> [Dataset records]

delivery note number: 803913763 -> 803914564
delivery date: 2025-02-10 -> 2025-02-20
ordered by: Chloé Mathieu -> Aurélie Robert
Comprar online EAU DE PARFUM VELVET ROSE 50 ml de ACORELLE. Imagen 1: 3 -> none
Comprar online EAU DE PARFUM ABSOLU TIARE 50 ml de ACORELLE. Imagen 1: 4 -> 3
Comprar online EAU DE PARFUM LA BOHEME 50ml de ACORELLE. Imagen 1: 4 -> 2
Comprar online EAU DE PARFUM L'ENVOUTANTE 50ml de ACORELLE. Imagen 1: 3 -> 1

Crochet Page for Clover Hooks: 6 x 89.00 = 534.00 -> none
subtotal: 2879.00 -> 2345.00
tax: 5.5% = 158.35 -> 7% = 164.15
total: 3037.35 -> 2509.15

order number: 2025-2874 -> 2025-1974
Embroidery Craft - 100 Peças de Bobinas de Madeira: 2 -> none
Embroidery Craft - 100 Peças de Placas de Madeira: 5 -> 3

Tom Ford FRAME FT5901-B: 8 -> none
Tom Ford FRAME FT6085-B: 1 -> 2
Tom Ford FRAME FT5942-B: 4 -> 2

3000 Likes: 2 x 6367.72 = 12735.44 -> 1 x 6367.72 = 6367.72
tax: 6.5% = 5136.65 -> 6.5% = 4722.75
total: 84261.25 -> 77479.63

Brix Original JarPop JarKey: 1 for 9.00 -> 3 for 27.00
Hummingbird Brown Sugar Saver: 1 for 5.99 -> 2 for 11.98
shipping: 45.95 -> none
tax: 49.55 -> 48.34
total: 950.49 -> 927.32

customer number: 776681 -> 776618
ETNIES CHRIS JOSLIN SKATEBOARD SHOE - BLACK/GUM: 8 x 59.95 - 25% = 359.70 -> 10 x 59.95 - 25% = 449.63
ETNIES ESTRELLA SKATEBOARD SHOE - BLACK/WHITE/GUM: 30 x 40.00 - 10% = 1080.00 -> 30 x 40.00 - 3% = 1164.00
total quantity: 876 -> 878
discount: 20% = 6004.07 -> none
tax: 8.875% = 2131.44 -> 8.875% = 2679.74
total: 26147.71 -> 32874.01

> [Work task]
What you should produce is an exact retyping of every line above.

> [Answer to the problem]
delivery note number: 803913763 -> 803914564
delivery date: 2025-02-10 -> 2025-02-20
ordered by: Chloé Mathieu -> Aurélie Robert
Comprar online EAU DE PARFUM VELVET ROSE 50 ml de ACORELLE. Imagen 1: 3 -> none
Comprar online EAU DE PARFUM ABSOLU TIARE 50 ml de ACORELLE. Imagen 1: 4 -> 3
Comprar online EAU DE PARFUM LA BOHEME 50ml de ACORELLE. Imagen 1: 4 -> 2
Comprar online EAU DE PARFUM L'ENVOUTANTE 50ml de ACORELLE. Imagen 1: 3 -> 1

Crochet Page for Clover Hooks: 6 x 89.00 = 534.00 -> none
subtotal: 2879.00 -> 2345.00
tax: 5.5% = 158.35 -> 7% = 164.15
total: 3037.35 -> 2509.15

order number: 2025-2874 -> 2025-1974
Embroidery Craft - 100 Peças de Bobinas de Madeira: 2 -> none
Embroidery Craft - 100 Peças de Placas de Madeira: 5 -> 3

Tom Ford FRAME FT5901-B: 8 -> none
Tom Ford FRAME FT6085-B: 1 -> 2
Tom Ford FRAME FT5942-B: 4 -> 2

3000 Likes: 2 x 6367.72 = 12735.44 -> 1 x 6367.72 = 6367.72
tax: 6.5% = 5136.65 -> 6.5% = 4722.75
total: 84261.25 -> 77479.63

Brix Original JarPop JarKey: 1 for 9.00 -> 3 for 27.00
Hummingbird Brown Sugar Saver: 1 for 5.99 -> 2 for 11.98
shipping: 45.95 -> none
tax: 49.55 -> 48.34
total: 950.49 -> 927.32

customer number: 776681 -> 776618
ETNIES CHRIS JOSLIN SKATEBOARD SHOE - BLACK/GUM: 8 x 59.95 - 25% = 359.70 -> 10 x 59.95 - 25% = 449.63
ETNIES ESTRELLA SKATEBOARD SHOE - BLACK/WHITE/GUM: 30 x 40.00 - 10% = 1080.00 -> 30 x 40.00 - 3% = 1164.00
total quantity: 876 -> 878
discount: 20% = 6004.07 -> none
tax: 8.875% = 2131.44 -> 8.875% = 2679.74
total: 26147.71 -> 32874.01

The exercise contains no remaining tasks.